[Front-end code change data]
########################################

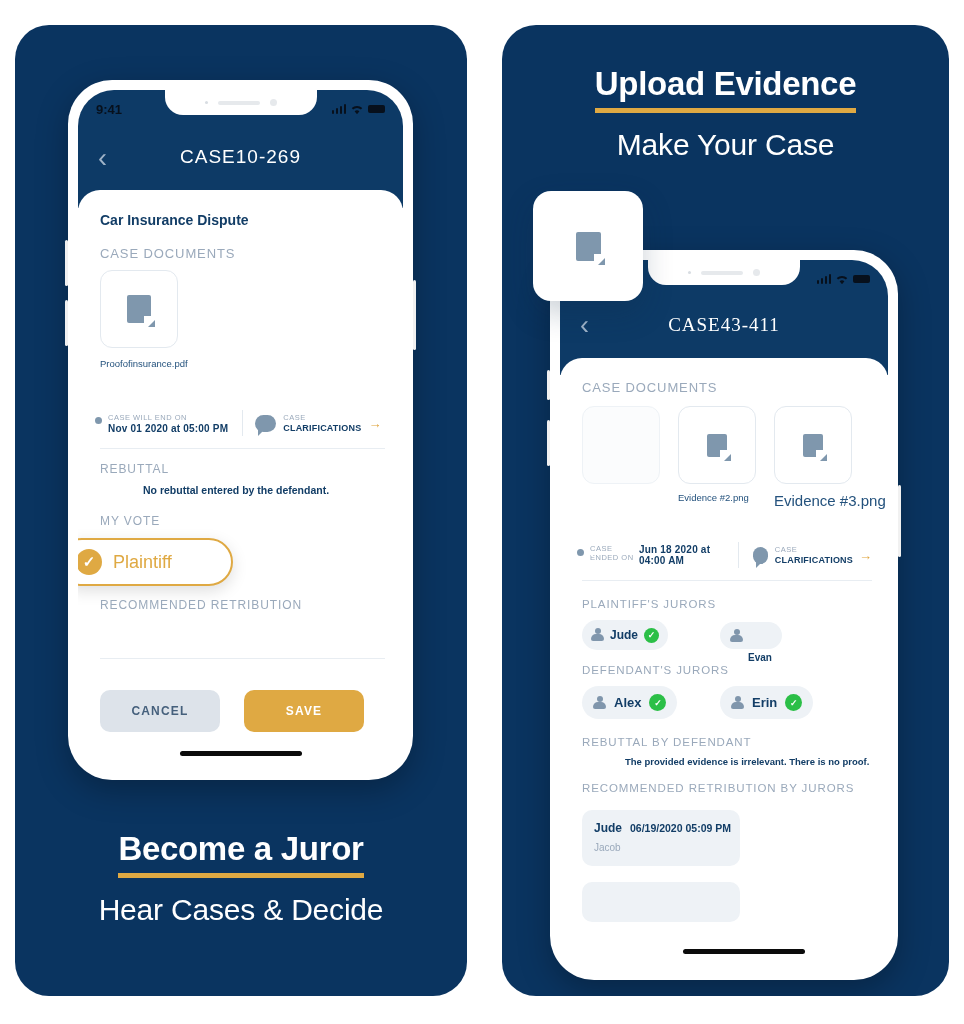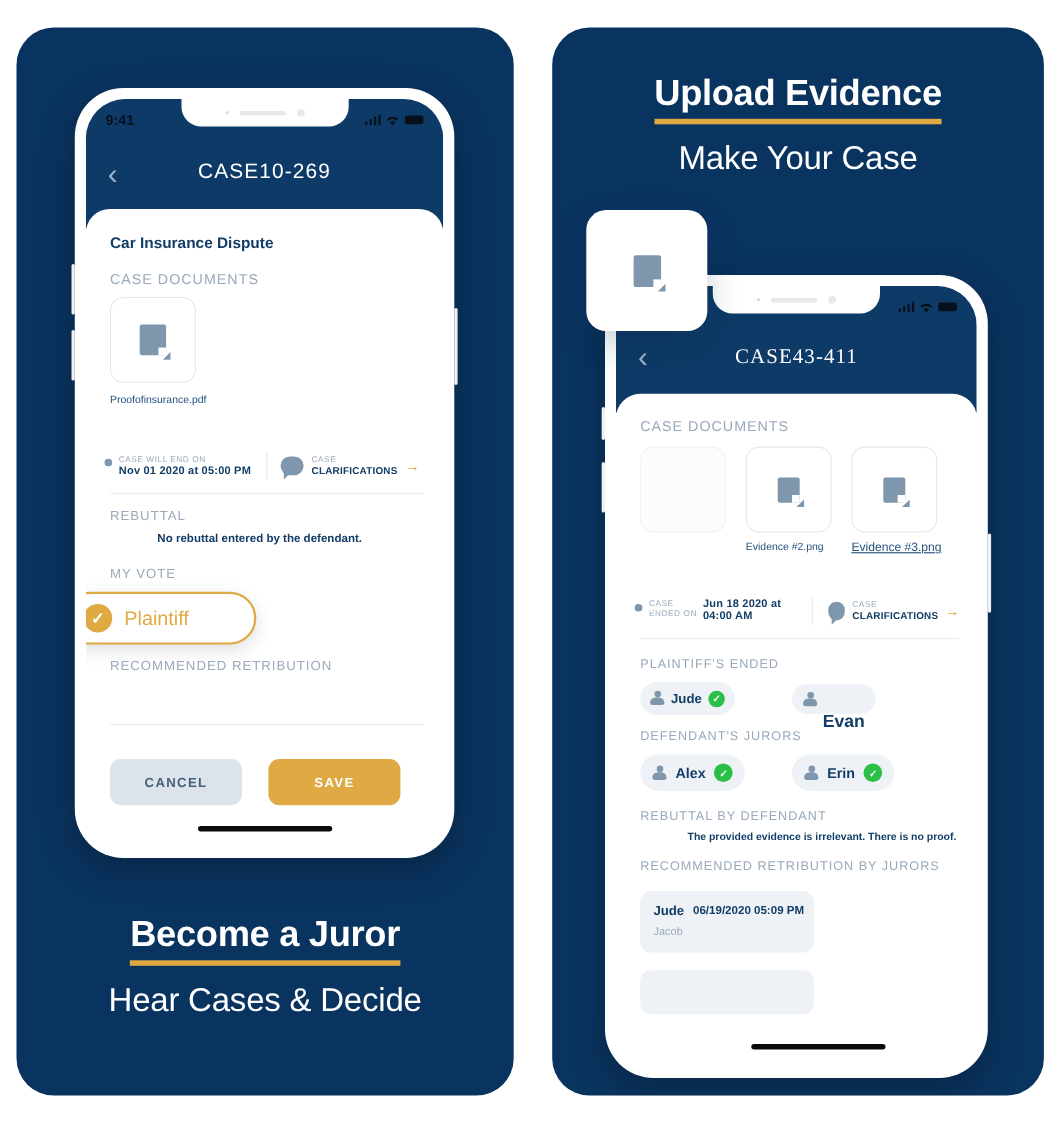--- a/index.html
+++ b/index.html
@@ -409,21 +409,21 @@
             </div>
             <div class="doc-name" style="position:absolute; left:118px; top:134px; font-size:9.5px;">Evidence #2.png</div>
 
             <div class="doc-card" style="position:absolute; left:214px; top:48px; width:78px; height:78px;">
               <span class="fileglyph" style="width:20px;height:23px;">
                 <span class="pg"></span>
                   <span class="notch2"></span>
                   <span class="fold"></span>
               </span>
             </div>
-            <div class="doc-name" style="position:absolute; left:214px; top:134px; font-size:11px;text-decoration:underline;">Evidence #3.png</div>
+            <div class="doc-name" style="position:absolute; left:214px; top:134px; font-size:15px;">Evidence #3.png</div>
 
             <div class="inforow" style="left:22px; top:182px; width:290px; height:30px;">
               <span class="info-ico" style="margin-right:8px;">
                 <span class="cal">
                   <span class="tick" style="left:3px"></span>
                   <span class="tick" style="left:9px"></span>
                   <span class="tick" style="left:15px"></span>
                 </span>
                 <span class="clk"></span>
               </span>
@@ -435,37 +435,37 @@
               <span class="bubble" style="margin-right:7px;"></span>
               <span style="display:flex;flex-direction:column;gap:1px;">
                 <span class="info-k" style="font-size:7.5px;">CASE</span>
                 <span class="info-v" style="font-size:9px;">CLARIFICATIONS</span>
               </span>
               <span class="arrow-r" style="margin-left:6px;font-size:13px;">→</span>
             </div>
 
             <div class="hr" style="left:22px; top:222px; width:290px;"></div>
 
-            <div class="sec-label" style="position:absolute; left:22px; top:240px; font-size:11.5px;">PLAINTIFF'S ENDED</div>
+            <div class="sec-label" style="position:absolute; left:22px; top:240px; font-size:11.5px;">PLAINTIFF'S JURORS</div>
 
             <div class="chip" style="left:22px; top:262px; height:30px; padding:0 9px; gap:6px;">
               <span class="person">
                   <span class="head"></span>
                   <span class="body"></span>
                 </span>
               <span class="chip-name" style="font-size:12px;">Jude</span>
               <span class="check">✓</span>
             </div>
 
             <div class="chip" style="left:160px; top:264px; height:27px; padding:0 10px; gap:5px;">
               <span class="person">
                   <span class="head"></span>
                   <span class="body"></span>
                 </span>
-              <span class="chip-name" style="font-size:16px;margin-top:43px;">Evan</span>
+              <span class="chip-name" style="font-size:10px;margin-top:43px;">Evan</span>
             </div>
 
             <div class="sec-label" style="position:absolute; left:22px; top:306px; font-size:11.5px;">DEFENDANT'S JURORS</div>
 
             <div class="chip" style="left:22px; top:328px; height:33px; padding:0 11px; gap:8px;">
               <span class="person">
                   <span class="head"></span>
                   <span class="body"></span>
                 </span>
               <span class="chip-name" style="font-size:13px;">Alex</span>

########################################

Brief: Using the entries above, state how many lines include the word "JURORS", with no other words.

Response to the task: 2